TO DO:
Write each entry again exactly as shown, but without the images it holds.

Start of Block

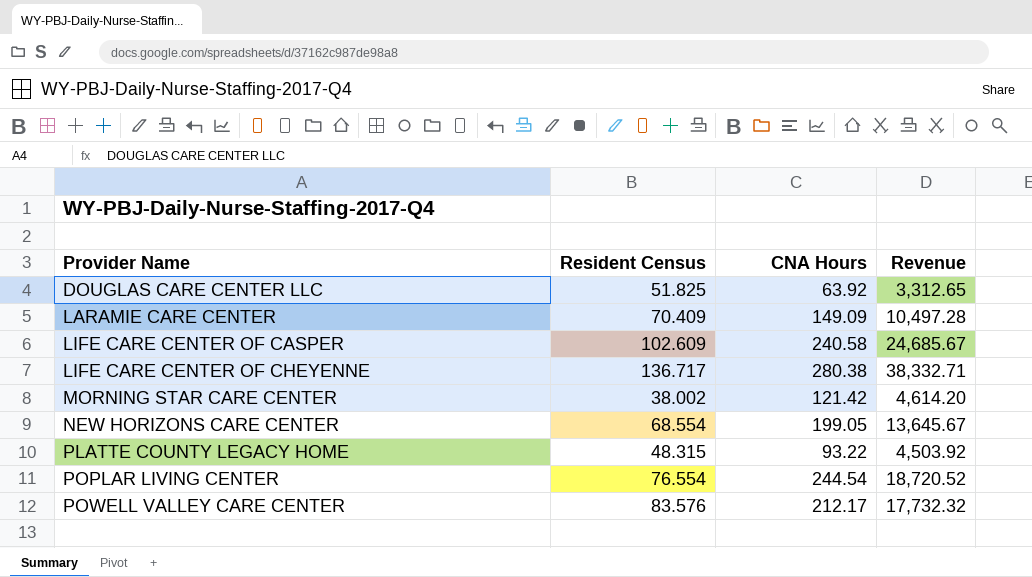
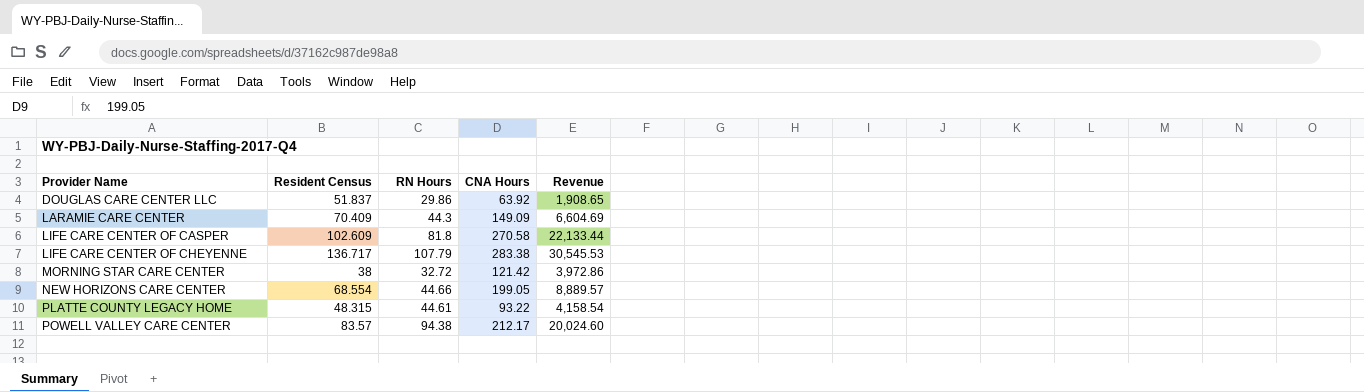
column RN Hours | position: none -> 3
column Revenue | formula: [Resident Census] * [CNA Hours] -> [RN Hours] * [CNA Hours]
row POPLAR LIVING CENTER: 76.554 | 244.54 | 18,720.52 -> none
DOUGLAS CARE CENTER LLC | Resident Census: 51.825 -> 51.837
LIFE CARE CENTER OF CASPER | CNA Hours: 240.58 -> 270.58
LIFE CARE CENTER OF CHEYENNE | CNA Hours: 280.38 -> 283.38
MORNING STAR CARE CENTER | Resident Census: 38.002 -> 38
POWELL VALLEY CARE CENTER | Resident Census: 83.576 -> 83.57

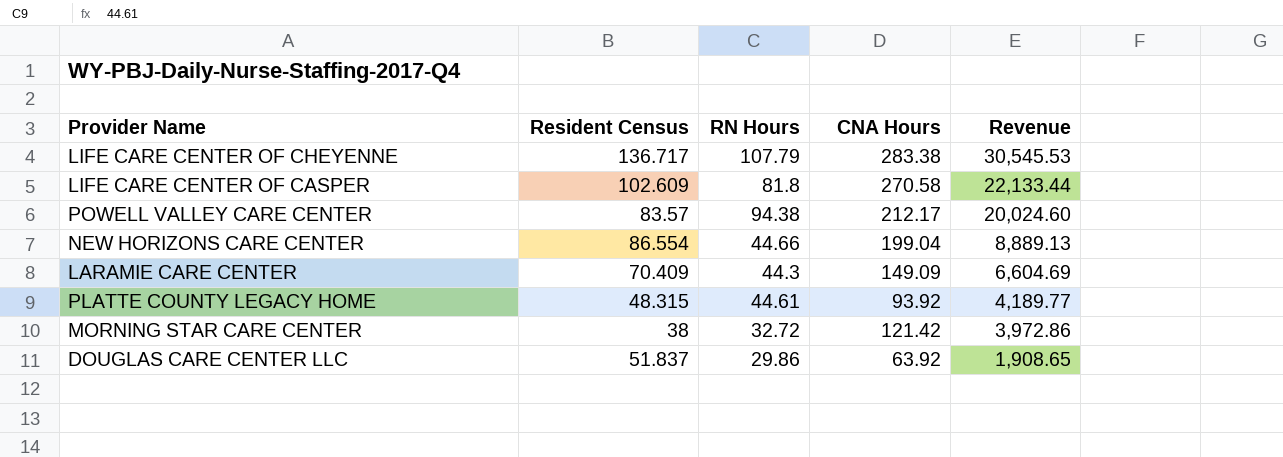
row order: Provider Name ascending -> Revenue descending
NEW HORIZONS CARE CENTER | Resident Census: 68.554 -> 86.554
NEW HORIZONS CARE CENTER | CNA Hours: 199.05 -> 199.04
NEW HORIZONS CARE CENTER | Revenue: 8,889.57 -> 8,889.13
PLATTE COUNTY LEGACY HOME | CNA Hours: 93.22 -> 93.92
PLATTE COUNTY LEGACY HOME | Revenue: 4,158.54 -> 4,189.77

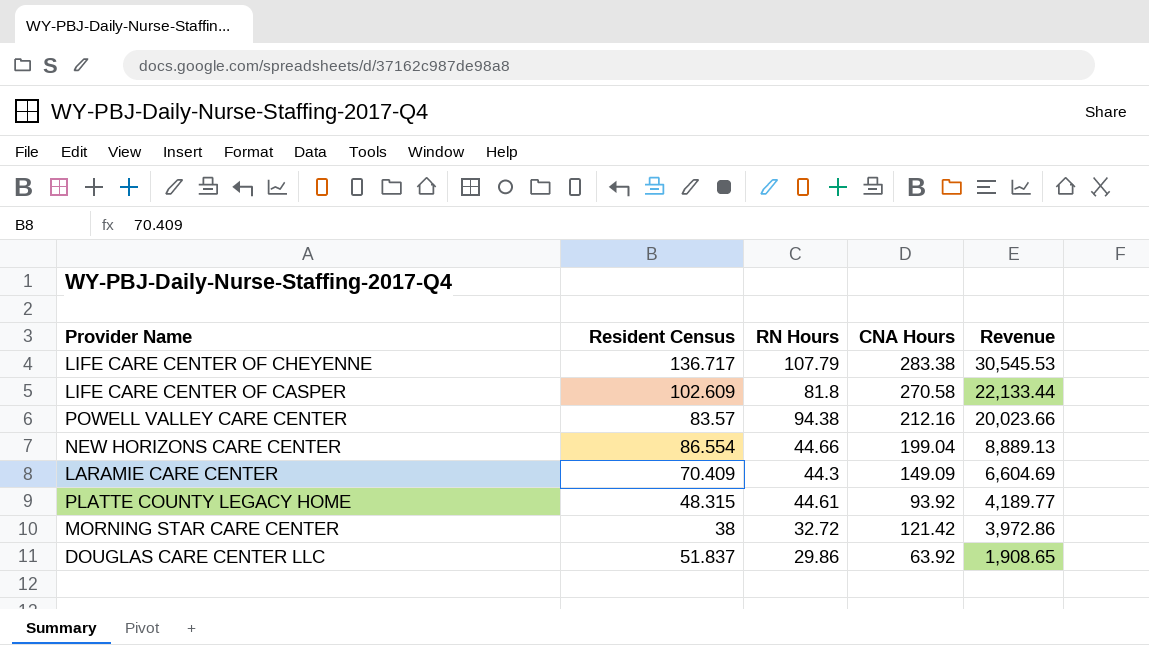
POWELL VALLEY CARE CENTER | CNA Hours: 212.17 -> 212.16
POWELL VALLEY CARE CENTER | Revenue: 20,024.60 -> 20,023.66

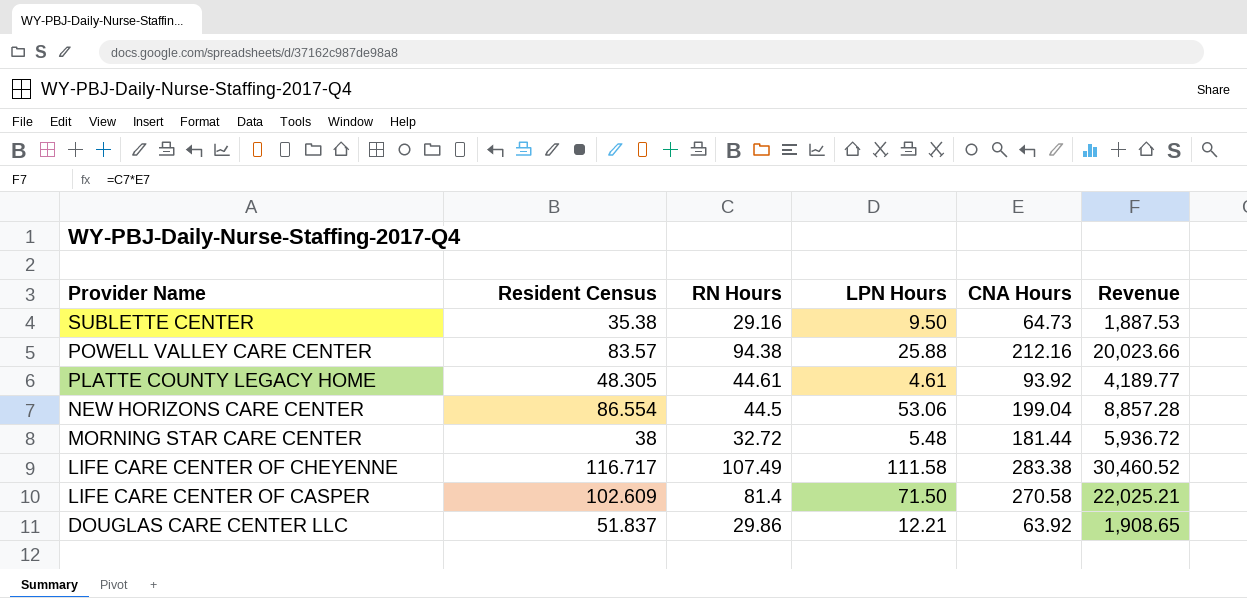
row order: Revenue descending -> Provider Name descending
column LPN Hours | position: none -> 4
row LARAMIE CARE CENTER: 70.409 | 44.3 | 149.09 | 6,604.69 -> none
row SUBLETTE CENTER: none -> 35.38 | 29.16 | 9.50 | 64.73 | 1,887.53
PLATTE COUNTY LEGACY HOME | Resident Census: 48.315 -> 48.305
NEW HORIZONS CARE CENTER | RN Hours: 44.66 -> 44.5
NEW HORIZONS CARE CENTER | Revenue: 8,889.13 -> 8,857.28
MORNING STAR CARE CENTER | CNA Hours: 121.42 -> 181.44
MORNING STAR CARE CENTER | Revenue: 3,972.86 -> 5,936.72
LIFE CARE CENTER OF CHEYENNE | Resident Census: 136.717 -> 116.717
LIFE CARE CENTER OF CHEYENNE | RN Hours: 107.79 -> 107.49
LIFE CARE CENTER OF CHEYENNE | Revenue: 30,545.53 -> 30,460.52
LIFE CARE CENTER OF CASPER | RN Hours: 81.8 -> 81.4
LIFE CARE CENTER OF CASPER | Revenue: 22,133.44 -> 22,025.21

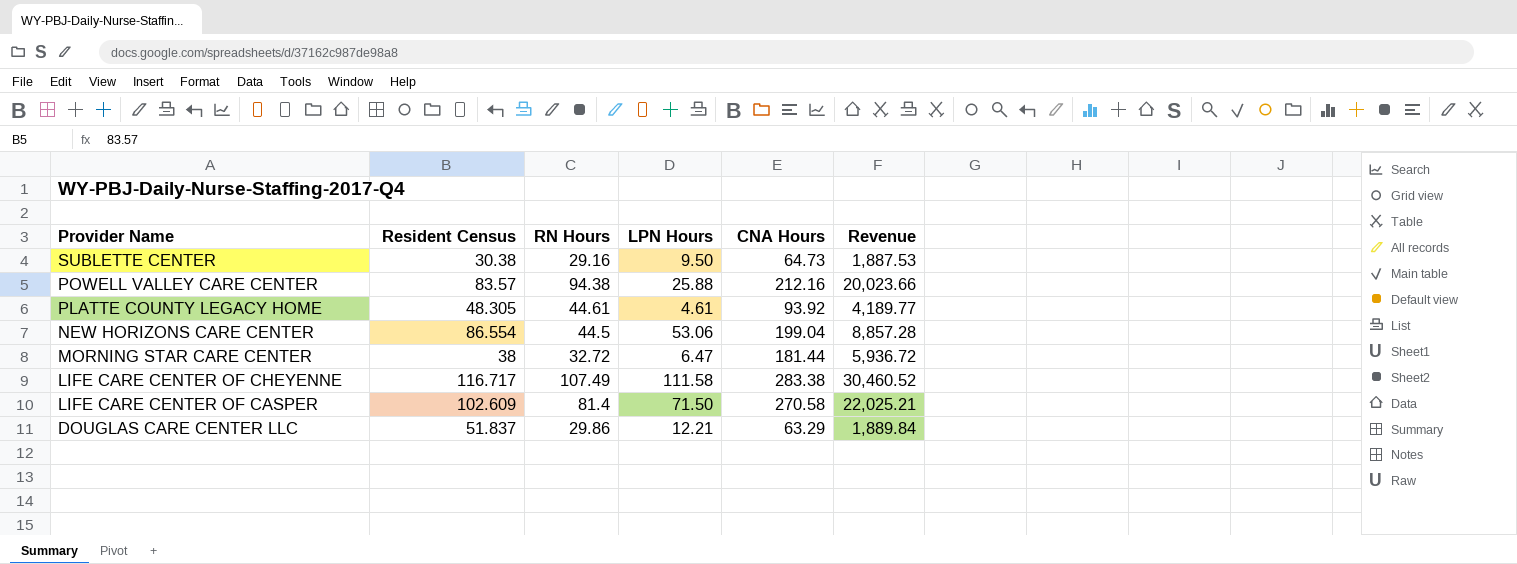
SUBLETTE CENTER | Resident Census: 35.38 -> 30.38
MORNING STAR CARE CENTER | LPN Hours: 5.48 -> 6.47
DOUGLAS CARE CENTER LLC | CNA Hours: 63.92 -> 63.29
DOUGLAS CARE CENTER LLC | Revenue: 1,908.65 -> 1,889.84

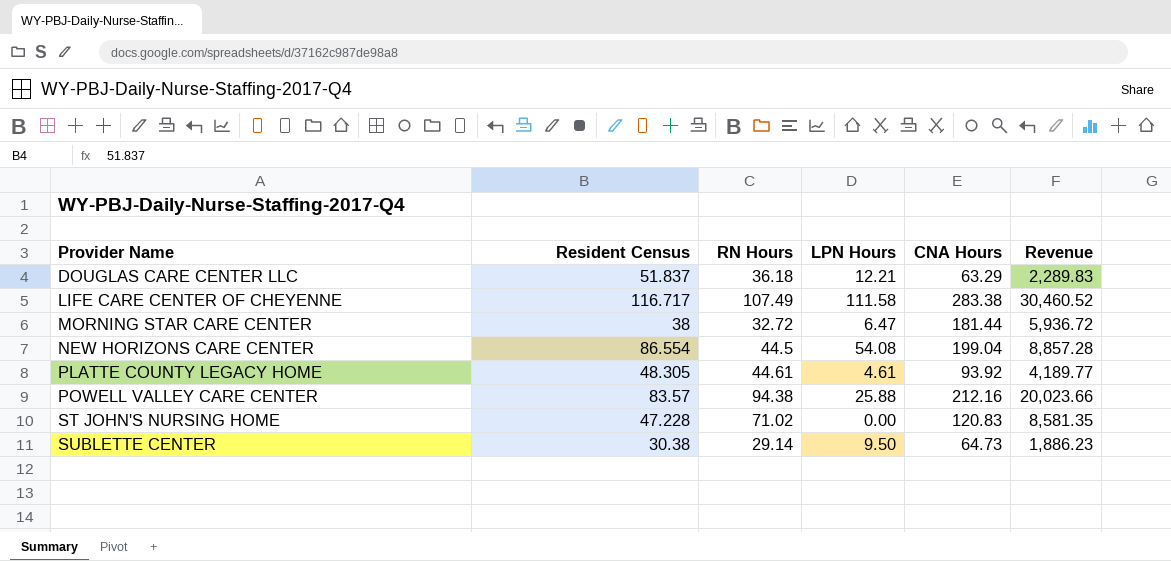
row order: Provider Name descending -> Provider Name ascending
row LIFE CARE CENTER OF CASPER: 102.609 | 81.4 | 71.50 | 270.58 | 22,025.21 -> none
DOUGLAS CARE CENTER LLC | RN Hours: 29.86 -> 36.18
DOUGLAS CARE CENTER LLC | Revenue: 1,889.84 -> 2,289.83
NEW HORIZONS CARE CENTER | LPN Hours: 53.06 -> 54.08
row ST JOHN'S NURSING HOME: none -> 47.228 | 71.02 | 0.00 | 120.83 | 8,581.35
SUBLETTE CENTER | RN Hours: 29.16 -> 29.14
SUBLETTE CENTER | Revenue: 1,887.53 -> 1,886.23

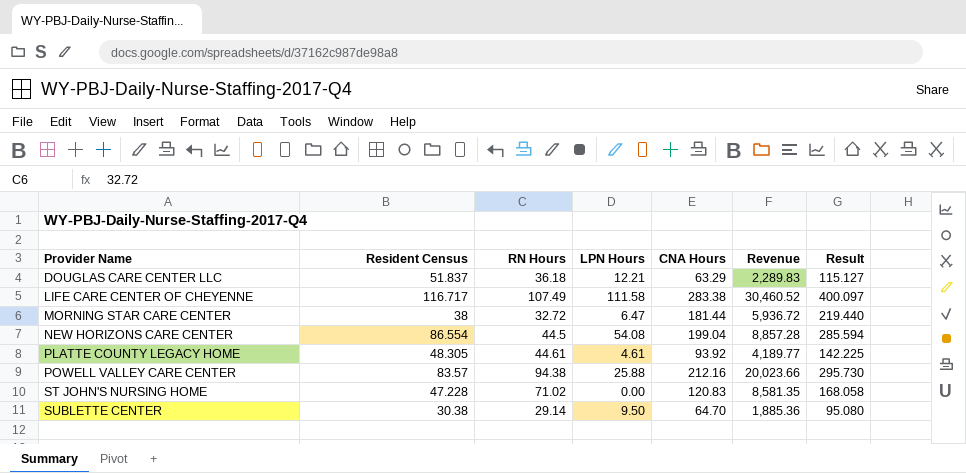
column Result | formula: none -> [Resident Census] + [CNA Hours]
SUBLETTE CENTER | CNA Hours: 64.73 -> 64.70
SUBLETTE CENTER | Revenue: 1,886.23 -> 1,885.36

End of Block

SOLVED EXERCISE:
column RN Hours | position: none -> 3
column Revenue | formula: [Resident Census] * [CNA Hours] -> [RN Hours] * [CNA Hours]
row POPLAR LIVING CENTER: 76.554 | 244.54 | 18,720.52 -> none
DOUGLAS CARE CENTER LLC | Resident Census: 51.825 -> 51.837
LIFE CARE CENTER OF CASPER | CNA Hours: 240.58 -> 270.58
LIFE CARE CENTER OF CHEYENNE | CNA Hours: 280.38 -> 283.38
MORNING STAR CARE CENTER | Resident Census: 38.002 -> 38
POWELL VALLEY CARE CENTER | Resident Census: 83.576 -> 83.57

row order: Provider Name ascending -> Revenue descending
NEW HORIZONS CARE CENTER | Resident Census: 68.554 -> 86.554
NEW HORIZONS CARE CENTER | CNA Hours: 199.05 -> 199.04
NEW HORIZONS CARE CENTER | Revenue: 8,889.57 -> 8,889.13
PLATTE COUNTY LEGACY HOME | CNA Hours: 93.22 -> 93.92
PLATTE COUNTY LEGACY HOME | Revenue: 4,158.54 -> 4,189.77

POWELL VALLEY CARE CENTER | CNA Hours: 212.17 -> 212.16
POWELL VALLEY CARE CENTER | Revenue: 20,024.60 -> 20,023.66

row order: Revenue descending -> Provider Name descending
column LPN Hours | position: none -> 4
row LARAMIE CARE CENTER: 70.409 | 44.3 | 149.09 | 6,604.69 -> none
row SUBLETTE CENTER: none -> 35.38 | 29.16 | 9.50 | 64.73 | 1,887.53
PLATTE COUNTY LEGACY HOME | Resident Census: 48.315 -> 48.305
NEW HORIZONS CARE CENTER | RN Hours: 44.66 -> 44.5
NEW HORIZONS CARE CENTER | Revenue: 8,889.13 -> 8,857.28
MORNING STAR CARE CENTER | CNA Hours: 121.42 -> 181.44
MORNING STAR CARE CENTER | Revenue: 3,972.86 -> 5,936.72
LIFE CARE CENTER OF CHEYENNE | Resident Census: 136.717 -> 116.717
LIFE CARE CENTER OF CHEYENNE | RN Hours: 107.79 -> 107.49
LIFE CARE CENTER OF CHEYENNE | Revenue: 30,545.53 -> 30,460.52
LIFE CARE CENTER OF CASPER | RN Hours: 81.8 -> 81.4
LIFE CARE CENTER OF CASPER | Revenue: 22,133.44 -> 22,025.21

SUBLETTE CENTER | Resident Census: 35.38 -> 30.38
MORNING STAR CARE CENTER | LPN Hours: 5.48 -> 6.47
DOUGLAS CARE CENTER LLC | CNA Hours: 63.92 -> 63.29
DOUGLAS CARE CENTER LLC | Revenue: 1,908.65 -> 1,889.84

row order: Provider Name descending -> Provider Name ascending
row LIFE CARE CENTER OF CASPER: 102.609 | 81.4 | 71.50 | 270.58 | 22,025.21 -> none
DOUGLAS CARE CENTER LLC | RN Hours: 29.86 -> 36.18
DOUGLAS CARE CENTER LLC | Revenue: 1,889.84 -> 2,289.83
NEW HORIZONS CARE CENTER | LPN Hours: 53.06 -> 54.08
row ST JOHN'S NURSING HOME: none -> 47.228 | 71.02 | 0.00 | 120.83 | 8,581.35
SUBLETTE CENTER | RN Hours: 29.16 -> 29.14
SUBLETTE CENTER | Revenue: 1,887.53 -> 1,886.23

column Result | formula: none -> [Resident Census] + [CNA Hours]
SUBLETTE CENTER | CNA Hours: 64.73 -> 64.70
SUBLETTE CENTER | Revenue: 1,886.23 -> 1,885.36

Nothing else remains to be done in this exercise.